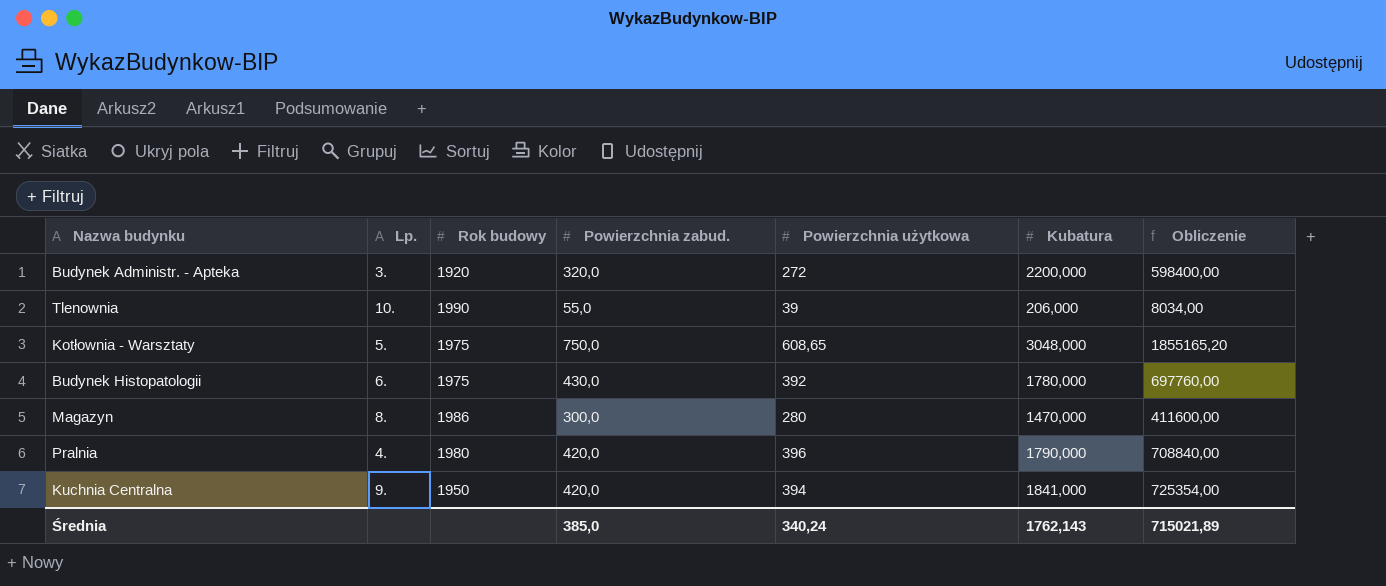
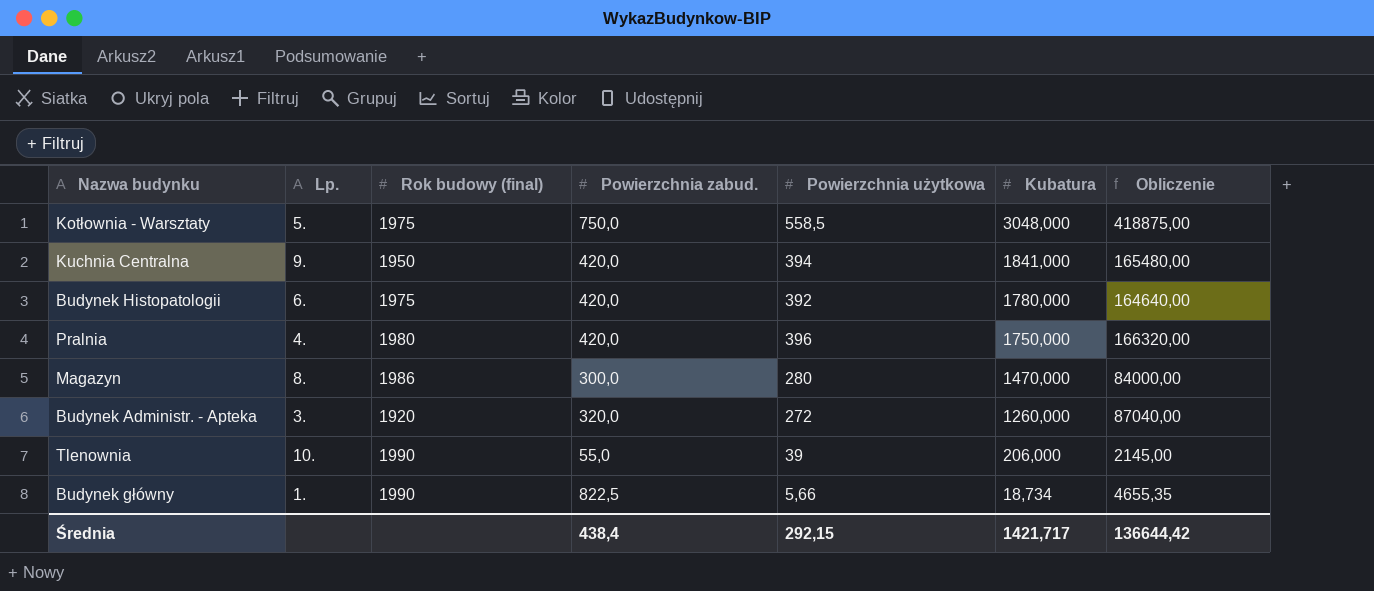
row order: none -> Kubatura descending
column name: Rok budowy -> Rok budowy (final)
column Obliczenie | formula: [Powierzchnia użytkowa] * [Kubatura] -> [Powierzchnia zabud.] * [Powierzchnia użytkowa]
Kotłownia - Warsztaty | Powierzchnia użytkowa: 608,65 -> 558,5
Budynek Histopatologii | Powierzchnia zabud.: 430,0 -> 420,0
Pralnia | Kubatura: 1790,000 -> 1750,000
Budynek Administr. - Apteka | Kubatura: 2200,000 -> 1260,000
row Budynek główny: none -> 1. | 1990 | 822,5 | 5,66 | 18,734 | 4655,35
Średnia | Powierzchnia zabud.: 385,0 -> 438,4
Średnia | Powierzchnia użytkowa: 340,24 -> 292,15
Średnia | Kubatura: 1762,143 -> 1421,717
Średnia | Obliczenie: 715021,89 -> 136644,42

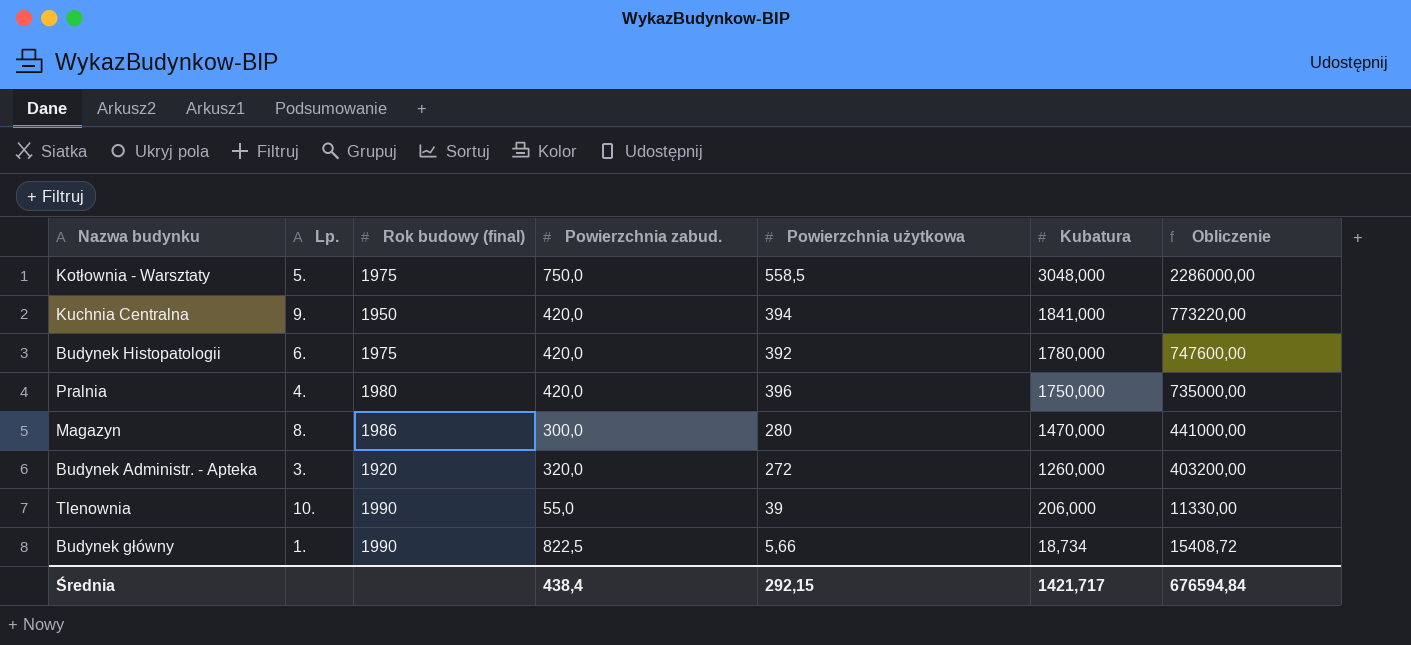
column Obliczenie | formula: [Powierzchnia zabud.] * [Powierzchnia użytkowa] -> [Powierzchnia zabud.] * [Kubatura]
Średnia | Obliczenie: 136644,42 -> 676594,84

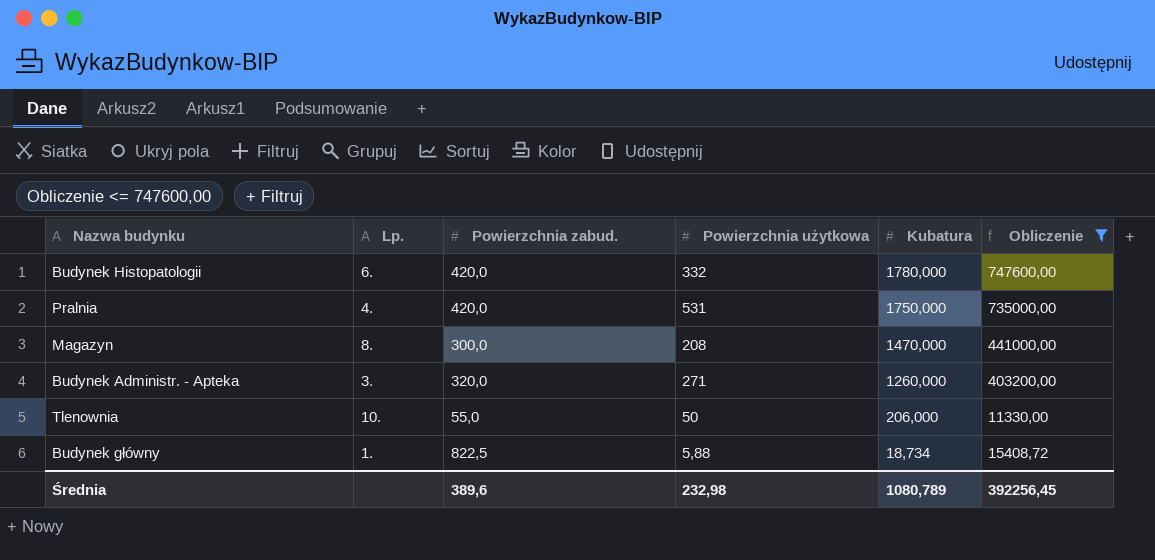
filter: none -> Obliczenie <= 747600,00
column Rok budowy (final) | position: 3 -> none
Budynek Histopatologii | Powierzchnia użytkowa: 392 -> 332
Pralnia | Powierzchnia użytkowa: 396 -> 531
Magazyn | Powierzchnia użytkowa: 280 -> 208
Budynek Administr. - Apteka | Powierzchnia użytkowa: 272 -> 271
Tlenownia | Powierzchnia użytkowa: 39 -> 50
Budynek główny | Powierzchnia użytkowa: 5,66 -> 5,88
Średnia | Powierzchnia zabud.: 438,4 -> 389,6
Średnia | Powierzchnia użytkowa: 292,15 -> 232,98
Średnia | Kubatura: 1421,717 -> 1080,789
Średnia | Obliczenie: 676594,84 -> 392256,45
+---+
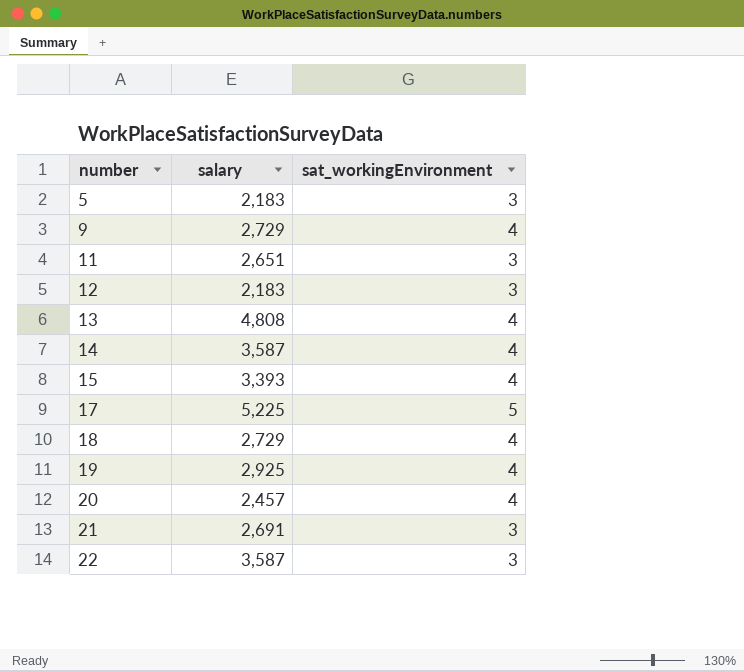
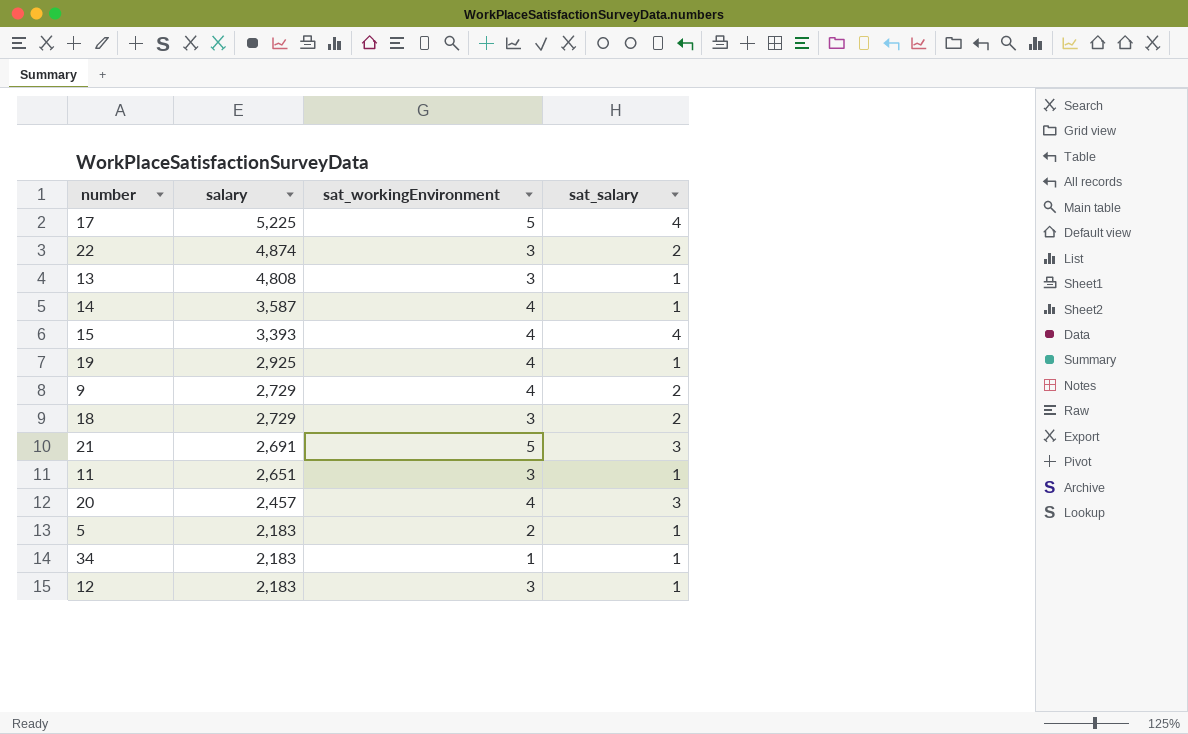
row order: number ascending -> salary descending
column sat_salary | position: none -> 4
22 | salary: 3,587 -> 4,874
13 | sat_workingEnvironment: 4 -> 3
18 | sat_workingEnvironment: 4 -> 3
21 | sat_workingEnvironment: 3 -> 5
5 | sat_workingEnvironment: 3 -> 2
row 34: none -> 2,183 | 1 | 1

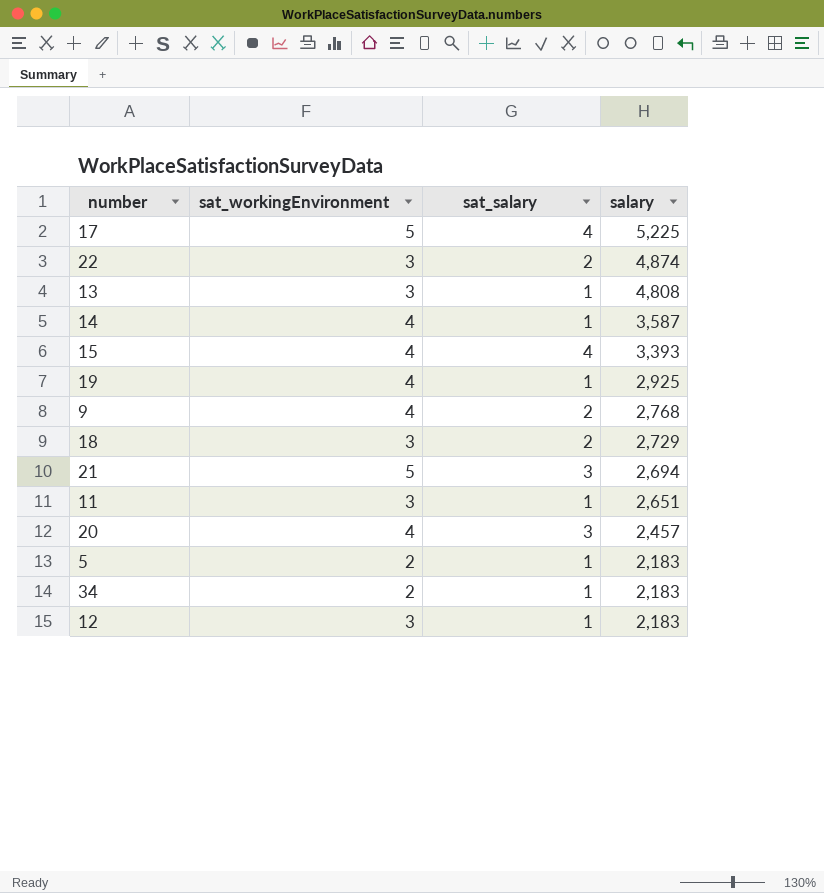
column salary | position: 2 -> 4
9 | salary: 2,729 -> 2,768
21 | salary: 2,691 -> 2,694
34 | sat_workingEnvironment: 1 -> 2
+---+
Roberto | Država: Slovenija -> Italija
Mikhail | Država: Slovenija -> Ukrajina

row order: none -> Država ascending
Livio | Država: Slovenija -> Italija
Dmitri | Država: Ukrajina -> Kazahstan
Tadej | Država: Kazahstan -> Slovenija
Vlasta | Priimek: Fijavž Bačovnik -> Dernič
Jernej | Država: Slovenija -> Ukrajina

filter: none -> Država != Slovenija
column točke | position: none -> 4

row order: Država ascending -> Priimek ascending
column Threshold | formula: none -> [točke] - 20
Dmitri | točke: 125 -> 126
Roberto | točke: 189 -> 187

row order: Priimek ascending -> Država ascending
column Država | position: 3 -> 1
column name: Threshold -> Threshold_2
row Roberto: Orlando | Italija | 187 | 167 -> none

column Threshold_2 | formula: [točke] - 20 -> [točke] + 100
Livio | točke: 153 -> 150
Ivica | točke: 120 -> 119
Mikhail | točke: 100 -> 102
+---+
All pictures are to be skipped. Output, word for word, the lines in the data above starting at the line containing "13 | sat_workingEnvironment: 4 -> 3" and ending at the line containing "34 | sat_workingEnvironment: 1 -> 2".

13 | sat_workingEnvironment: 4 -> 3
18 | sat_workingEnvironment: 4 -> 3
21 | sat_workingEnvironment: 3 -> 5
5 | sat_workingEnvironment: 3 -> 2
row 34: none -> 2,183 | 1 | 1

column salary | position: 2 -> 4
9 | salary: 2,729 -> 2,768
21 | salary: 2,691 -> 2,694
34 | sat_workingEnvironment: 1 -> 2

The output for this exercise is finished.